Introduction

Chronic kidney disease (CKD) is irreversible kidney damage associated with progressive loss of kidney function over time. The loss of kidney function results in a wide range of complications. Patients with end-stage kidney disease (ESKD) experience numerous complications, including anemia, fluid and electrolyte disorders, CKD-mineral bone disorder (CKD-MBD), and cardiovascular diseases. Routine laboratory testing is critical for managing complications in patients with ESKD on dialysis.

Routine laboratory tests increase the likelihood of detecting treatable problems; however, more frequent tests may increase healthcare utilization and costs1,2. There is no evidence to guide optimal laboratory testing intervals. The Kidney Disease: Improving Global Outcomes (KDIGO) guidelines for anemia in CKD provides an ungraded guideline to sample hemoglobin (Hb) monthly and ferritin and transferrin saturation (TSAT) every 3 months in patients undergoing hemodialysis (HD)3. In 2017, the KDIGO included an ungraded recommendation to test for serum calcium and phosphate levels every 1–3 months and parathyroid hormone (PTH) levels every 3–6 months in patients with CKD stage 5D4,5. The KDIGO guidelines also recommend that hepatitis C virus (HCV) testing be performed every 6 months in in-center dialysis patients6. The Korean Society of Nephrology (KSN) has also developed clinical practice guidelines for optimal HD according to international standards7. In the KSN clinical practice guidelines, test recommendations are based on expert opinions, given that most HD facilities perform blood tests monthly.

Few studies have demonstrated how the frequency of routine laboratory tests for patients undergoing HD affects patient outcomes. A Canadian study showed that monthly routine blood tests were not associated with reduced mortality risk compared with testing every 6 weeks2. This study aimed to evaluate the effect of regular laboratory testing on mortality in patients undergoing maintenance HD.

Results

Baseline characteristics of participants based on regular laboratory testing

This study included 34,950 patients treated at 798 facilities. The proportion of patients who underwent regular laboratory testing and those who did not were 85.6% (n = 29,914) and 14.6% (n = 5036), respectively (Fig. 1). The baseline characteristics of the patients, based on regular laboratory tests, are shown in Table 1. Longer dialysis duration and lower rates of hypertension were observed in patients who underwent regular laboratory testing than in those who did not. Patients who underwent regular laboratory testing also had lower serum phosphorus levels and diastolic blood pressure. Plasma Hb levels and single-pool Kt/V were significantly higher in patients who underwent regular laboratory testing than in those who did not.

Figure 1
figure 1

Flowchart of the study. Flowchart demonstrates the selection process of study population.

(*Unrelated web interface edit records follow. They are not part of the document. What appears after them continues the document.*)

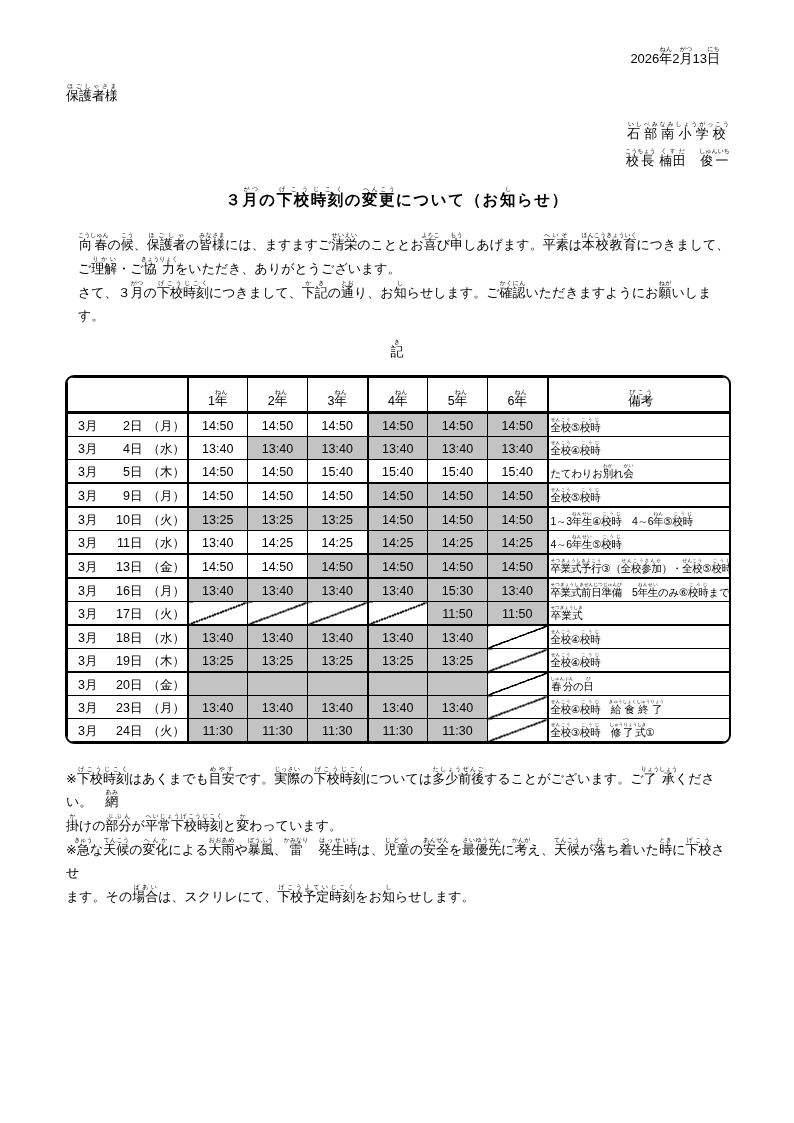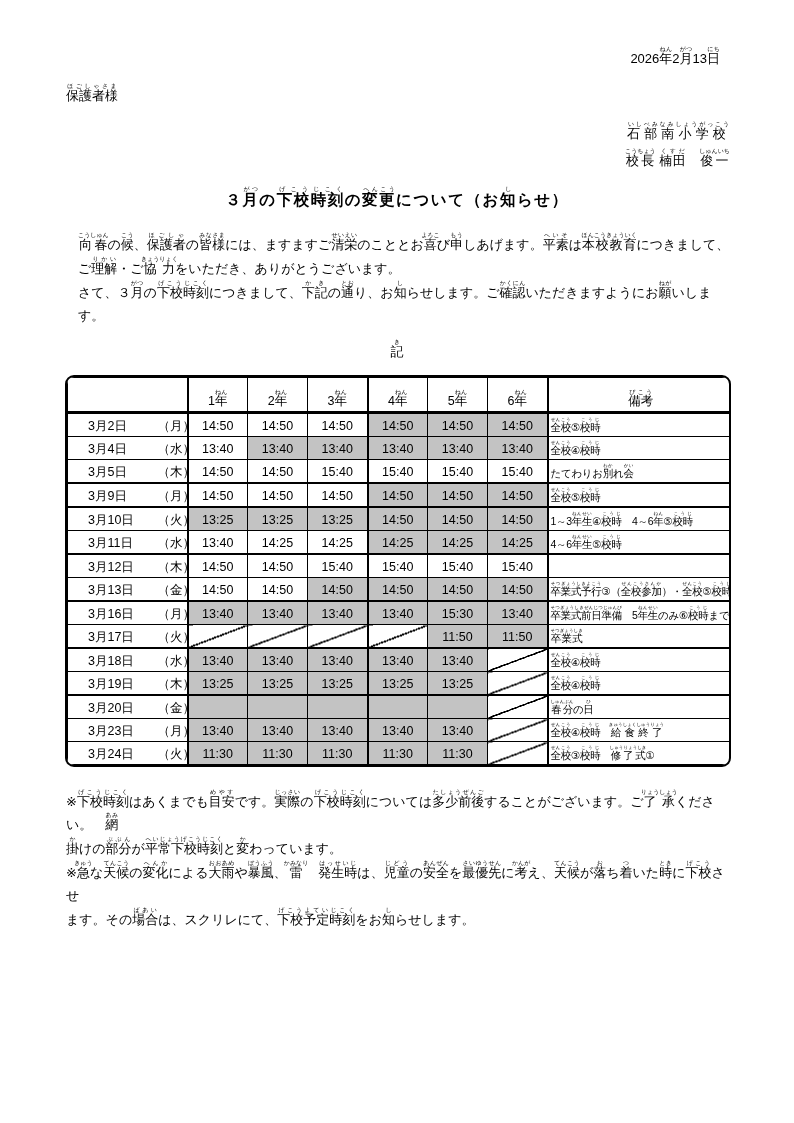--- a/index.html
+++ b/index.html
@@ -35,22 +35,22 @@
   tbody td{height:20px;font-size:12.5px;line-height:15px;vertical-align:bottom;padding-bottom:2px;}
   tr.thick td{border-bottom-width:2.5px;}
   .time-cell{text-align:center;}
   .shaded{background:var(--shade,#c3c3c3);}
   .slash{
     background-image:linear-gradient(to bottom right,
       transparent calc(50% - 0.8px), #000 calc(50% - 0.8px),
       #000 calc(50% + 0.8px), transparent calc(50% + 0.8px));
   }
   .date-cell{white-space:nowrap;}
-  .d-m{display:inline-block;padding-left:20px;}
-  .d-d{display:inline-block;width:45px;text-align:left;}
+  .d-m{display:inline-block;padding-left:10px;}
+  .d-d{display:inline-block;width:45px;text-align:right;}
   .d-w{display:inline-block;padding-left:5px;}
   .remark-cell{font-size:10.5px;letter-spacing:-0.3px;white-space:nowrap;overflow:hidden;padding-left:2px;line-height:13px;}
   .remark-cell rt{font-size:4.5px;}
   .notes{margin:22px 60px 0 66px;font-size:13px;line-height:23px;}
 </style>
 </head>
 <body>
 
 <div class="page">
 
@@ -151,30 +151,20 @@
           <tr class="thick">
             <td class="date-cell"><span class="d-m">3月</span><span class="d-d">11日</span><span class="d-w">（水）</span></td>
             <td class="time-cell">13:40</td>
             <td class="time-cell">14:25</td>
             <td class="time-cell">14:25</td>
             <td class="time-cell shaded">14:25</td>
             <td class="time-cell shaded">14:25</td>
             <td class="time-cell shaded">14:25</td>
             <td class="remark-cell">4～6<ruby>年生<rt>ねんせい</rt></ruby>⑤<ruby>校時<rt>こうじ</rt></ruby></td>
           </tr>
-          <tr>
-            <td class="date-cell"><span class="d-m">3月</span><span class="d-d">12日</span><span class="d-w">（木）</span></td>
-            <td class="time-cell">14:50</td>
-            <td class="time-cell">14:50</td>
-            <td class="time-cell">15:40</td>
-            <td class="time-cell">15:40</td>
-            <td class="time-cell">15:40</td>
-            <td class="time-cell">15:40</td>
-            <td class="remark-cell"></td>
-          </tr>
           <tr class="thick">
             <td class="date-cell"><span class="d-m">3月</span><span class="d-d">13日</span><span class="d-w">（金）</span></td>
             <td class="time-cell">14:50</td>
             <td class="time-cell">14:50</td>
             <td class="time-cell shaded">14:50</td>
             <td class="time-cell shaded">14:50</td>
             <td class="time-cell shaded">14:50</td>
             <td class="time-cell shaded">14:50</td>
             <td class="remark-cell"><ruby>卒業式予行<rt>そつぎょうしきよこう</rt></ruby>③（<ruby>全校参加<rt>ぜんこうさんか</rt></ruby>）・<ruby>全校<rt>ぜんこう</rt></ruby>⑤<ruby>校時<rt>こうじ</rt></ruby></td>
           </tr>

Table 1 Baseline characteristics of the subjects based on regular laboratory testing.

Crude rate of all-cause mortality according to routine laboratory tests

A total of 12,504 deaths (35.8%) occurred within 53.7 ± 23.0 months. The crude death rate was 79.9 patients per 1,000 person-years. The crude mortality rate ratio was lower in patients with regular laboratory tests than in patients without regular laboratory tests (79.0 vs. 85.8 patients per 1000 person-years, P < 0.001) (Table 2). 3515 (10.1%) patients were censored after kidney transplantation. The Kaplan–Meier survival curve showed a lower mortality risk among patients with regular laboratory tests than in those without (Fig. 2).

Table 2 Comparison of crude all-cause mortality rate (/1000 patient-years) according to regular laboratory testing.
Figure 2
figure 2

Kaplan–Meier survival curves according to regular laboratory testing. A total of 12,504 deaths occurred during 53.7 ± 23.0 months. After censoring 3515 (10.1%) cases who received kidney transplantation, patients with routine laboratory tests showed better survival compared to patients without routine laboratory tests (P < 0.001).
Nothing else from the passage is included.